I hate hate hate to suggest it, but maybe maybe maybe governments should post their data to some kind of a blockchain the future.

So petty loser censorial fascist pieces of shit don't get to delete history like this.

a day agojauntywundrkind

> I hate hate hate to suggest it, but maybe maybe maybe governments should post their data to some kind of a blockchain the future.

Except that not all government data should be public.
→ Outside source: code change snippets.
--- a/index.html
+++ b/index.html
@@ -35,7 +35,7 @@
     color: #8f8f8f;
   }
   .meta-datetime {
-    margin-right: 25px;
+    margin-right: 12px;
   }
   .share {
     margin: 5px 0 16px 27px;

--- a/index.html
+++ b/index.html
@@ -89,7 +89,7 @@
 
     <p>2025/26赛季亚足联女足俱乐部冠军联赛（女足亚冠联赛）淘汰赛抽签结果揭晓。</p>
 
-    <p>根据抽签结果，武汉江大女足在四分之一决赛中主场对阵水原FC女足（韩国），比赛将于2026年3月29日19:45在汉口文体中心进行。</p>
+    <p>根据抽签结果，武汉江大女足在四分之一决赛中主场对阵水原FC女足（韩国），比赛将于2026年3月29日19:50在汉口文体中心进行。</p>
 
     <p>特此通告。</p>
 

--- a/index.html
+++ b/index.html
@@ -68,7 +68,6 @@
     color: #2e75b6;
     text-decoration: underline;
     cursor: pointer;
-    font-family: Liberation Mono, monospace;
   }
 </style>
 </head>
Maybe this database should have been (but it was not), but "making things public" is not a general solution.

> So petty loser censorial fascist pieces of shit don't get to delete history like this.

I don't think this "deletes history." It looks like this was just a compilation of existing records.

a day agopalmotea

FBI crime statistics that certain groups of people like to post as evidence are all voluntary data some police departments give themselves. A full database of data that isn't voluntary about the police doing the reporting was an invaluable start.

a day agoLarrikin

You can simply put it on a web site (and maybe sign it) so that everybody can mirror and archive the data.

The blockchain is irrelevant here.

a day agoTomte

Propublica would make a good home for such a database.

a day agotoomuchtodo

> blockchain

part of the reason they've chosen this strategy is because the tools we have are laughably inadequate to protect democracy. please don't give them more fuel.